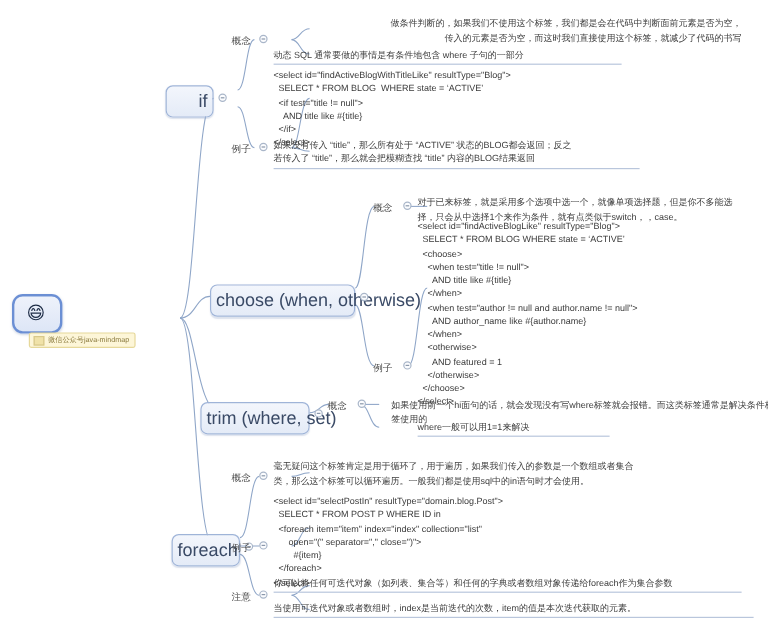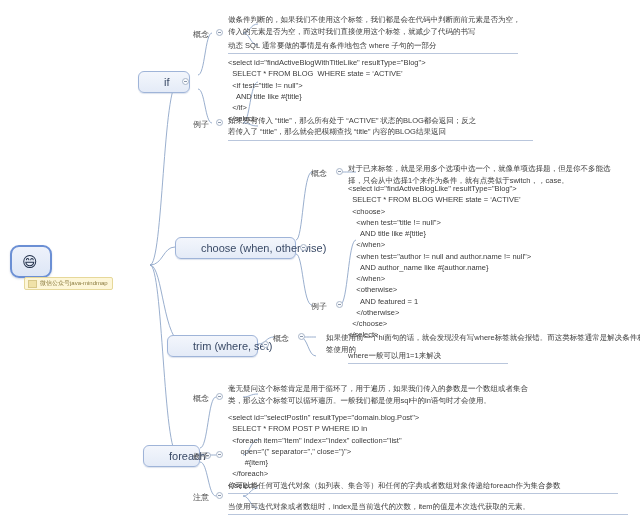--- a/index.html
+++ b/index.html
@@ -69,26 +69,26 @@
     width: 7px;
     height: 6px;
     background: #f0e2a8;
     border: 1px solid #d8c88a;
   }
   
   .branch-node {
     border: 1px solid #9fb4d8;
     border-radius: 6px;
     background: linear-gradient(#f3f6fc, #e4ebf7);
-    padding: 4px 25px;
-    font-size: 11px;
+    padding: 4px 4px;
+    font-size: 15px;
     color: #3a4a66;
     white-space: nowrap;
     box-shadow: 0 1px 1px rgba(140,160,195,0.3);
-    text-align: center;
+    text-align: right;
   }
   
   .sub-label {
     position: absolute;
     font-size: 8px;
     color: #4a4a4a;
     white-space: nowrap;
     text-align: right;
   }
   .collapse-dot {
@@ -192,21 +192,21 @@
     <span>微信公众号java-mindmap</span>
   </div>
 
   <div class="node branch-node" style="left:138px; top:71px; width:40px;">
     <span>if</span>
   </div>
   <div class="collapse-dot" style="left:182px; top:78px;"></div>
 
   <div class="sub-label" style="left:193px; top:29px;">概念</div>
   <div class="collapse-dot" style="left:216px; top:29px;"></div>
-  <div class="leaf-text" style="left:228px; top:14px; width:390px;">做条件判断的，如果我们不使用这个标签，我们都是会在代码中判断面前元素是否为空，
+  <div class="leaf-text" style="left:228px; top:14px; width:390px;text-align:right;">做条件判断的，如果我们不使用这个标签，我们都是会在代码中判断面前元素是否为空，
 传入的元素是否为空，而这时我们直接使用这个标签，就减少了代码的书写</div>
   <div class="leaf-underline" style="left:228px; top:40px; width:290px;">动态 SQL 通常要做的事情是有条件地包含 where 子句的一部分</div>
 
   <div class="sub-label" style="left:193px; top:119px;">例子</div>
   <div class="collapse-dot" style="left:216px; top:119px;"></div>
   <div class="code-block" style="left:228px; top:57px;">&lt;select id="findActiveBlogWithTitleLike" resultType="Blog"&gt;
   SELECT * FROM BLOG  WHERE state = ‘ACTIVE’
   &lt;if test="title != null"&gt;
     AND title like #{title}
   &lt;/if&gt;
####
> [How to complete this task]: What are the lines above that hold the string "width"? Copy them.

> [Exercise output]:
     width: 7px;
   <div class="node branch-node" style="left:138px; top:71px; width:40px;">
-  <div class="leaf-text" style="left:228px; top:14px; width:390px;">做条件判断的，如果我们不使用这个标签，我们都是会在代码中判断面前元素是否为空，
+  <div class="leaf-text" style="left:228px; top:14px; width:390px;text-align:right;">做条件判断的，如果我们不使用这个标签，我们都是会在代码中判断面前元素是否为空，
   <div class="leaf-underline" style="left:228px; top:40px; width:290px;">动态 SQL 通常要做的事情是有条件地包含 where 子句的一部分</div>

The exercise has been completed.